How Reading Changed My Life by Anna Quindlen
Author:Anna Quindlen [QUINDLEN, ANNA]
Language: eng
Format: epub, mobi
ISBN: 978-0-307-76352-5
Publisher: Random House Publishing Group
Published: 2010-12-21T16:00:00+00:00
Read the greatest stuff but read the stuff that isn’t so great, too. Great stuff is very discouraging. If you read only Beckett and Chekhov, you’ll go away and only deliver telegrams at Western Union.
—EDWARD ALBEE
IN 1997 KATHERINE Paterson, whose novel Bridge to Terebithia has engaged several generations of young people with its story of friendship and loss—and also led to a policy in a school district in Kansas requiring a teacher to list each profanity in required reading and forward the list to parents—gave the Anne Carroll Moore Lecture at the New York Public Library. It was a speech as fine as Ms. Paterson’s books, which are fine indeed, and she spoke of the dedication of the children who are her readers: “I increasingly feel a sense of pity toward my fellow writers who spend their lives writing for the speeded-up audience of adults. They look at me, I realize, with a patronizing air, I who only write for the young. But I don’t know any of them who have readers who will read their novels over and over again.”

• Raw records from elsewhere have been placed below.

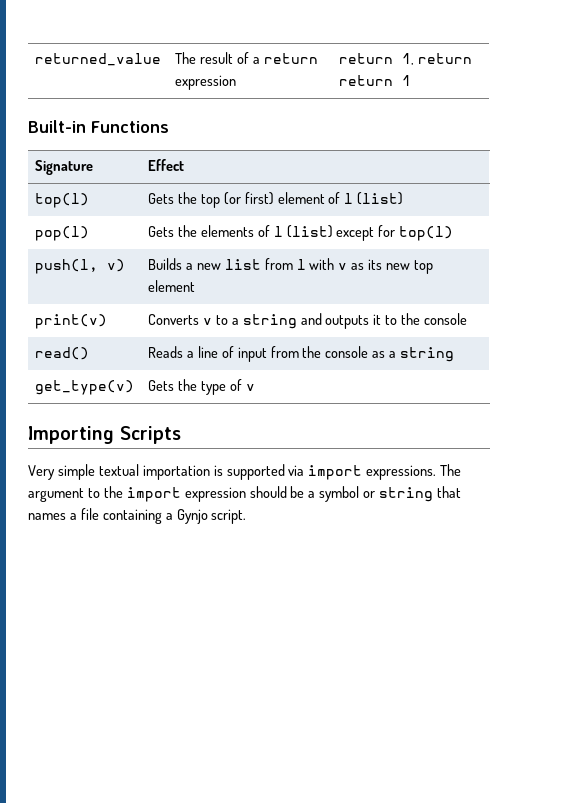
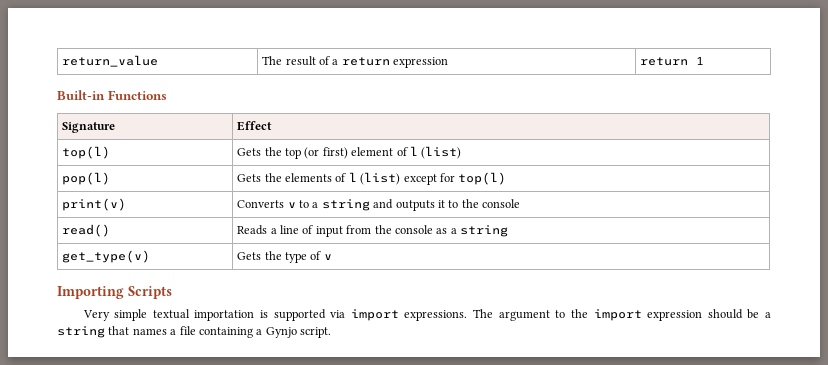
[34,53,161,66] returned_value -> [62,55,159,67] return_value
[401,53,472,65] [338,75,393,86] 1, return return -> (689, 61) none
[34,259,125,274] [147,258,434,274] [147,280,195,292] // push(l, v) | Builds a new list from l with v as its new top element -> (507, 178) none
[319,486,376,502] symbol or -> (771, 315) none

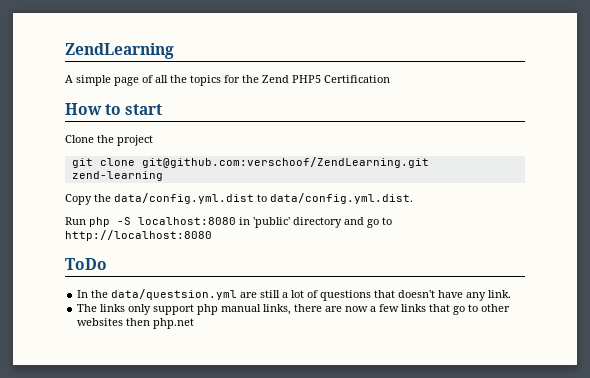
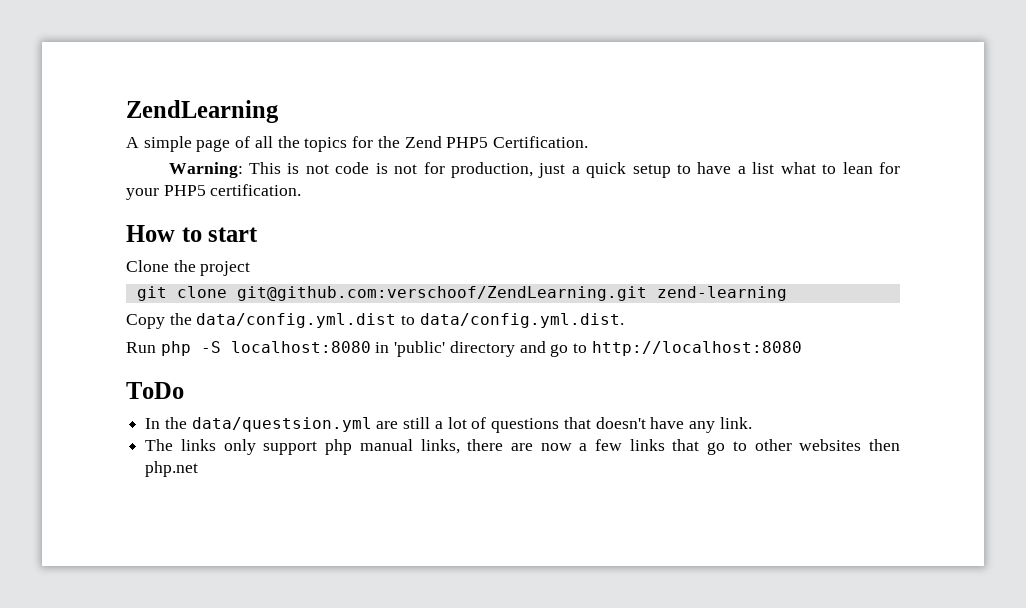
[324,75,390,83] Certification -> [492,136,588,148] [168,162,901,178] [126,184,302,200] Certification. // Warning: This is not code is not for production, just a quick setup to have a list what to lean for your PHP5 certification.

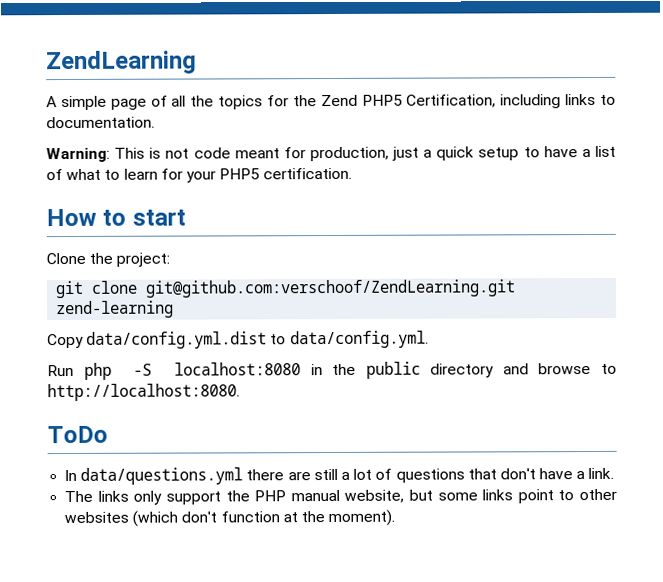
[492,136,588,148] Certification. -> [406,93,616,109] [46,116,155,129] Certification, including links to documentation.
[375,163,418,174] is not -> [234,148,280,159] meant
(775, 168) none -> [46,169,63,181] of
[842,162,873,174] lean -> [123,168,158,180] learn
[200,261,251,276] project -> [116,252,171,267] project:
[169,313,192,325] the -> (84, 341) none
[419,313,624,328] data/config.yml.dist. -> [289,330,429,349] data/config.yml.
[394,341,802,357] 'public' directory and go to http://localhost:8080 -> [332,361,617,379] [47,383,240,402] the public directory and browse to http://localhost:8080.
[164,417,372,432] the data/questsion.yml -> [80,467,285,485] data/questions.yml there
[595,417,715,433] doesn't have any -> [499,468,586,480] don't have a
[325,439,901,455] [145,461,199,477] php manual links, there are now a few links that go to other websites then php.net -> [225,488,618,504] [64,509,396,527] the PHP manual website, but some links point to other websites (which don't function at the moment).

As someone who reads the same books over and over again, I think Ms. Paterson is wrong about that, although I know what she means. I have sat on the edge of several beds while Green Eggs and Ham was read, or recited more or less from memory; I read A Wrinkle in Time three times in a row once, when I was twelve, because I couldn’t bear for it to end, wanted them all, Meg and Charles Murry and even the horribly pulsing brain called It, to be alive again as they could only live within my mind, so that I felt as if I killed them when I closed the cover and gave them the kiss of life when my eyes met the words that created their lives. I still reread that way, always have, always will. I suspect there are more of us than Ms. Paterson knows. And I think I know who we are, and how we got that way. We are writers. We danced with the words, as children, in what became familiar patterns. The words became our friends and our companions, and without even saying it aloud, a thought danced with them: I can do this. This is who I am.

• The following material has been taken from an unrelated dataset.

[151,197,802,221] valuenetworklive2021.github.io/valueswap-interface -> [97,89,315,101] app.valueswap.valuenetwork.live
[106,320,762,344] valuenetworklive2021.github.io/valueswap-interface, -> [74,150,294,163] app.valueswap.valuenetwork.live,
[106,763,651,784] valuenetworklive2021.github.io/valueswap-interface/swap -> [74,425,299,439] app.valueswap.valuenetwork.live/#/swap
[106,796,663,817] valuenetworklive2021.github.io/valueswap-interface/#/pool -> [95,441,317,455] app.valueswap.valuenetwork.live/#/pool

For some of us, reading begets rereading, and rereading begets writing. (Although there is no doubt which is first, and supreme; as Alberto Manguel writes in his wonderful A History of Reading, “I could perhaps live without writing. I don’t think I could live without reading.”) After a while the story is familiar, the settings known, the characters understood, and there is nothing left to discover but technique. Why that sentence structure and not something simpler, or more complex? Why that way of ordering events instead of something more straightforward, or more experimental? What grabs the reader by the throat? What sags and bags and fails? There are only two ways, really, to become a writer.